The substrate solution is usually prepared with sterile water, but sometimes they may not dissolve properly. Sonication may help, or substrates with low solubility in water can be dissolved in DMSO, then diluted in water. The final DMSO concentration should preferably not exceed 10% in the reaction mixture. It should be noted that stability in DMSO is decreased, as it also is with alkaline buffers.
Why is pNA the leaving group on all of the Chromogenix substrates?
A good chromophore must be readily cleaved by and dissociated from the enzyme. The color must be strong to allow detection of low enzyme activities, but  should not interfere with the color of other reactants or impurities in the reaction mixture. It should be water soluble and have low toxicity. The chromophore para-nitroaniline (pNA) fulfills most of these requirements. It is therefore the most common choice of chromophore.
Why are the reactions measured at 405 nm?

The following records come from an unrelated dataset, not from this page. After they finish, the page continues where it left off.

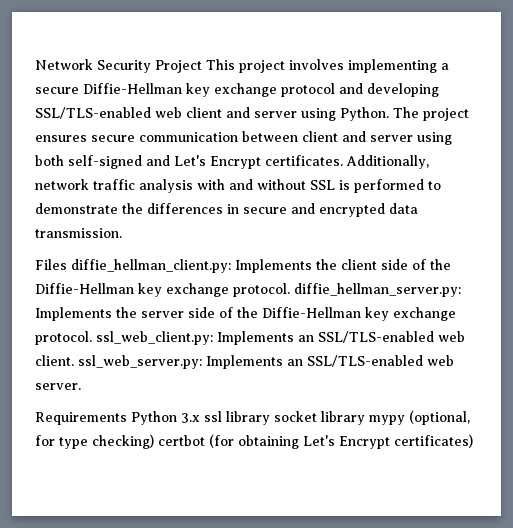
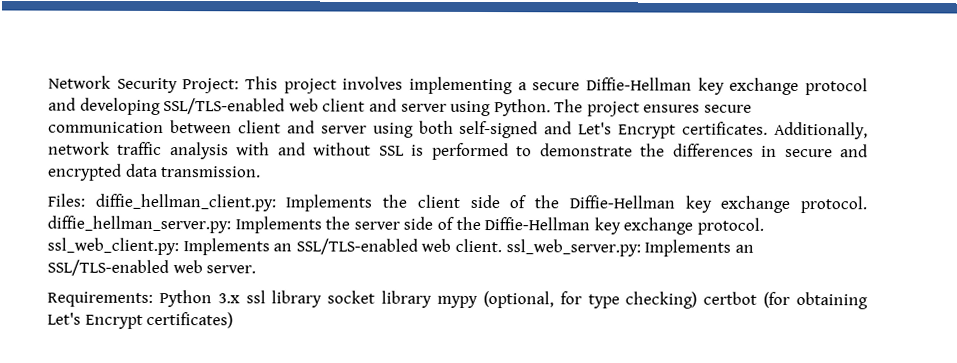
- Network Security Project This project involves implementing a secure Diffie-Hellman key exchange protocol and developing SSL/TLS-enabled web client and server using Python.
+ Network Security Project: This project involves implementing a secure Diffie-Hellman key exchange protocol and developing SSL/TLS-enabled web client and server using Python.
- Files diffie_hellman_client.py: Implements the client side of the Diffie-Hellman key exchange protocol. diffie_hellman_server.py: Implements the server side of the Diffie-Hellman key exchange protocol. ssl_web_client.py: Implements an SSL/TLS-enabled web client. ssl_web_server.py: Implements an SSL/TLS-enabled web server.
+ Files: diffie_hellman_client.py: Implements the client side of the Diffie-Hellman key exchange protocol. diffie_hellman_server.py: Implements the server side of the Diffie-Hellman key exchange protocol. ssl_web_client.py: Implements an SSL/TLS-enabled web client. ssl_web_server.py: Implements an SSL/TLS-enabled web server.
- Requirements Python 3.x ssl library socket library mypy (optional, for type checking) certbot (for obtaining Let's Encrypt certificates)
+ Requirements: Python 3.x ssl library socket library mypy (optional, for type checking) certbot (for obtaining Let's Encrypt certificates)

chromogenic substrates absorbance

The absorption intensity is expressed by the Beer-Lambert law, A = e x c x l, where A is absorbance, c is molar concentration, l is the path length of sample cell (usually 1 cm), and e is the extinction or molar absorptivity coefficient. The absorption spectrum of the substrate versus the chromophore, pNA (the chromogenic leaving group) is the reason for reading the reactions at 405 nm. The absorbance maximum of the unhydrolyzed, intact substrate is 316 nm and 380 nm for pNA. Although the difference between substrate and product is maximal at 385 nm, at 405 nm, there is less background reading, and the absorbance of the substrate is still less than 1% of that of an equimolar amount of pNA.

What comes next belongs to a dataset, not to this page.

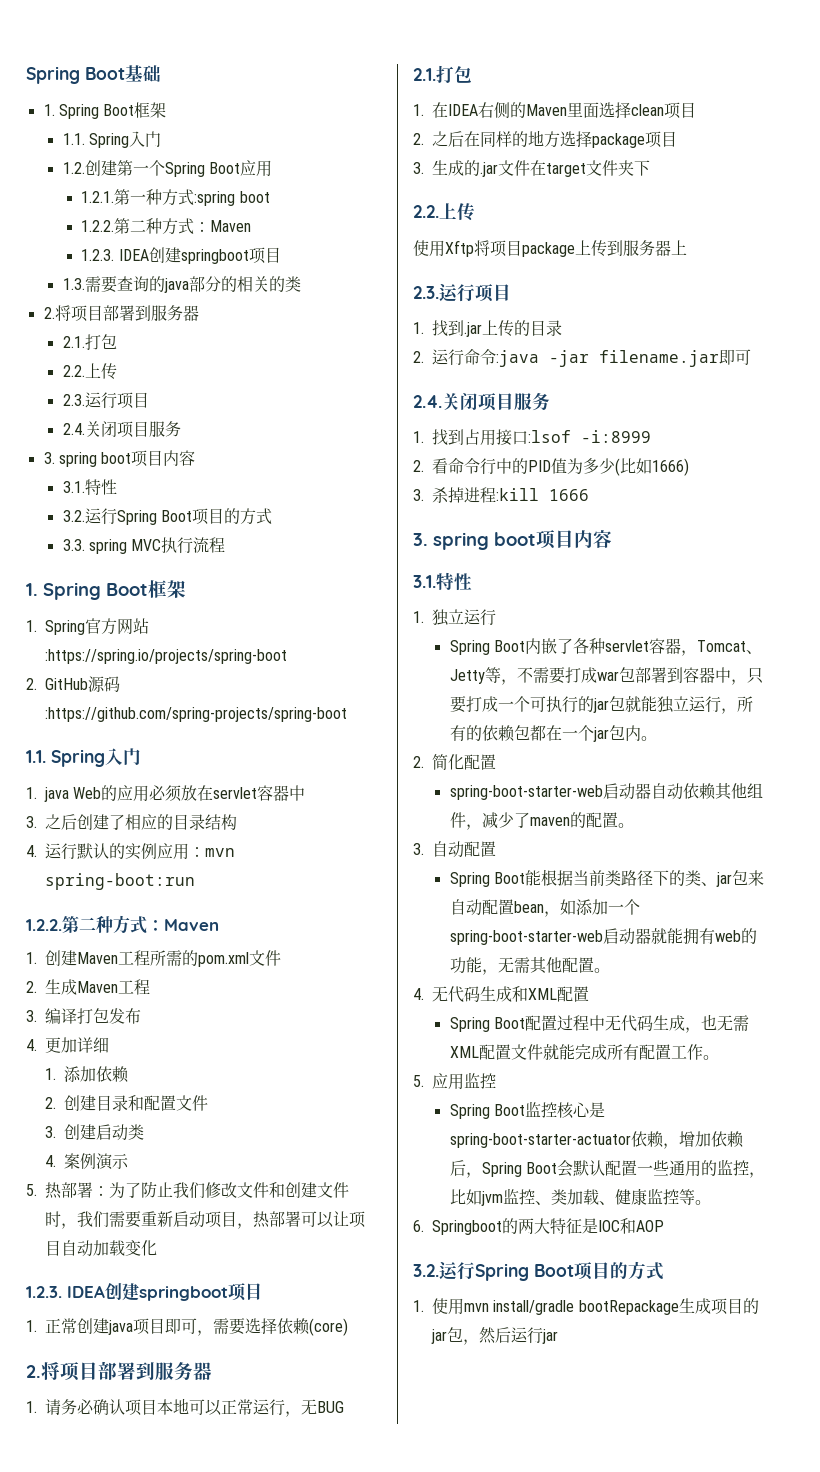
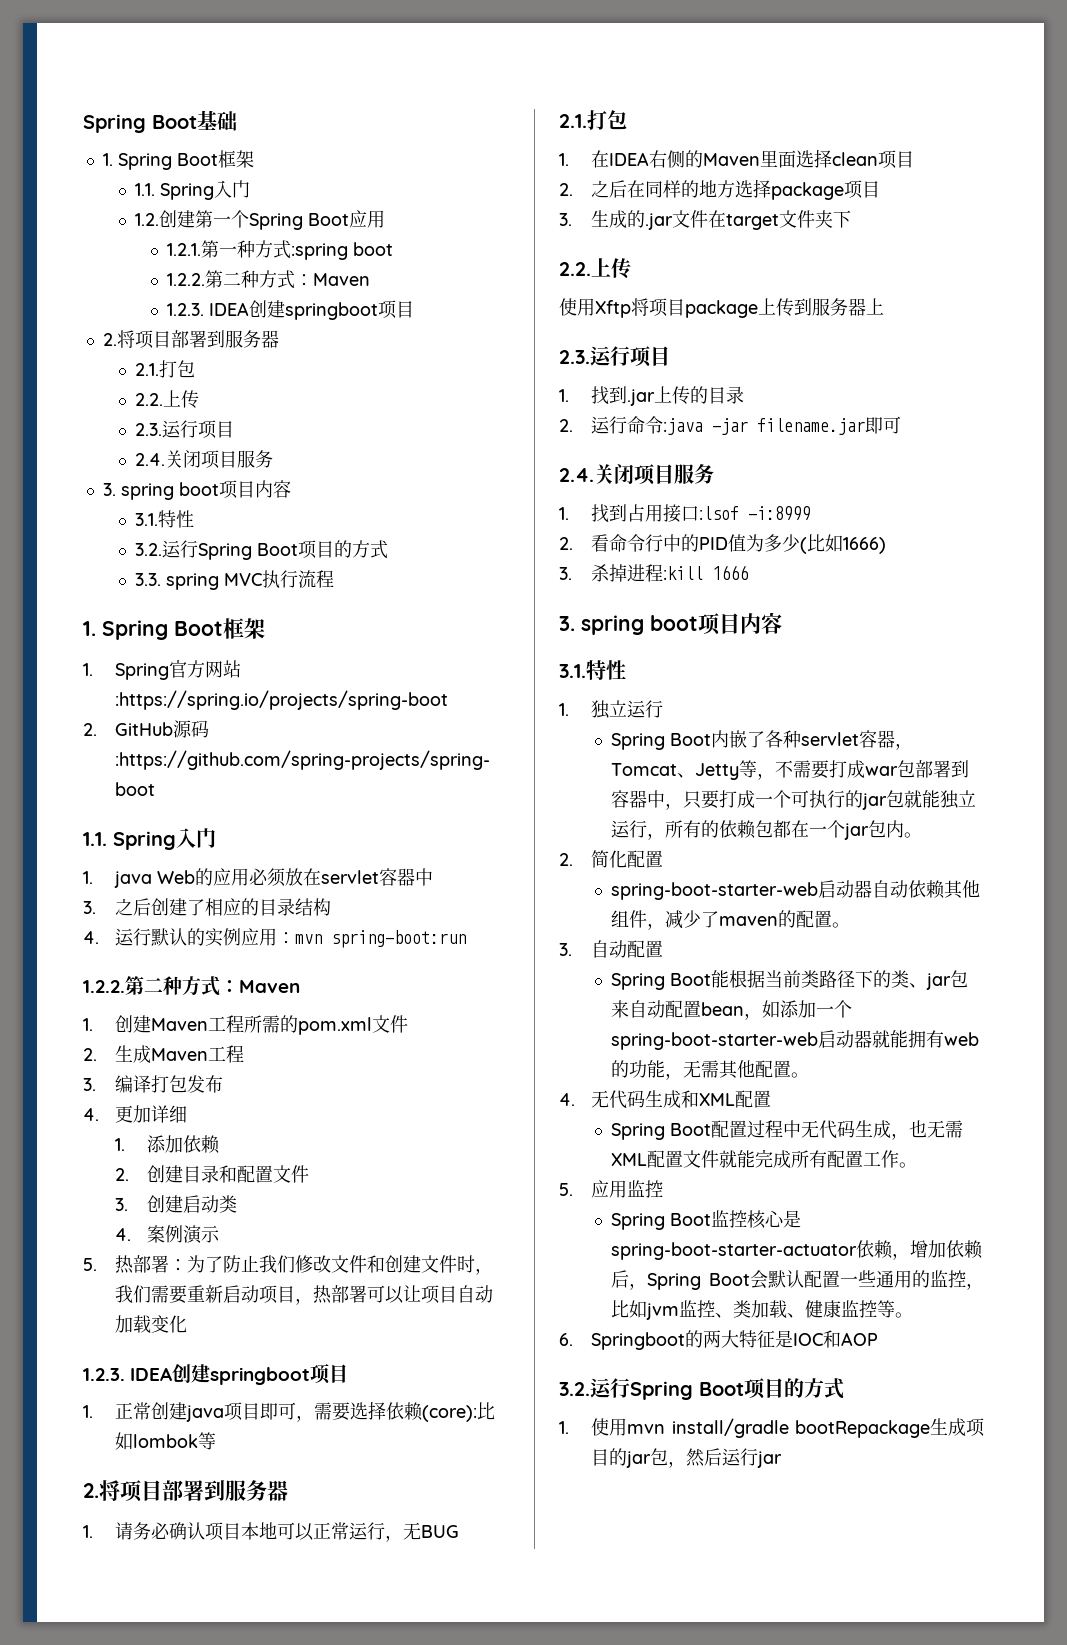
- 1.3.需要查询的java部分的相关的类
- 1.正常创建java项目即可，需要选择依赖(core)
+ 1.正常创建java项目即可，需要选择依赖(core):比如lombok等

What aspects must a scientist consider when choosing the best chromogenic substrate?
Synthetic substrates are very sensitive; they can detect very low enzyme activities and are often more sensitive than a corresponding natural substrate. On the other hand, they can be less selective, or, have less discrimination in their reactivities toward related enzymes compared to the natural substrate. There are steps a scientist can take to maximize sensitivity and specificity. If the specificity of the enzymatic activity to be measured is known then a substrate selectivity table which shows the cross-reactivity of the substrates with different enzymes, and the kinetic data, such as that provided in the Chromogenix catalog, can be helpful. If the specificity of the enzyme is unknown, a screening procedure can be applied. This involves comparing the rate of hydrolysis obtained with different substrates. The presence of contaminating enzymes must also be taken into account. To eliminate interference, an inhibitor can be introduced, the sample can be further diluted, or conditions can be found where the relative activities are optimized. For instance, S-2222™ is selective for FXa, but also for trypsin. If a researcher wants to measure FXa, s/he can add an inhibitor to trypsin, such as soybean trypsin inhibitor. Temperature, pH, buffers, and ionic strength can all affect the rate of hydrolysis and must be considered. Substrate concentration is also important, and a concentration of 2 x Km is usually appropriate. A good substrate has a low Km, meaning maximum reaction velocity is achieved at a low substrate concentration. In other words, the enzyme has a high affinity for the substrate. A high Kcat is also desired, which means the enzyme has a high turnover rate with the substrate (fast reaction).
Define a katal.
One katal (kat) is the amount of enzyme that converts one mole of substrate per second. Activated enzymes from Chromogenix such as FXa and thrombin are measured in nkat. 1 nkat = 1 x 10-9 mol of product released per second.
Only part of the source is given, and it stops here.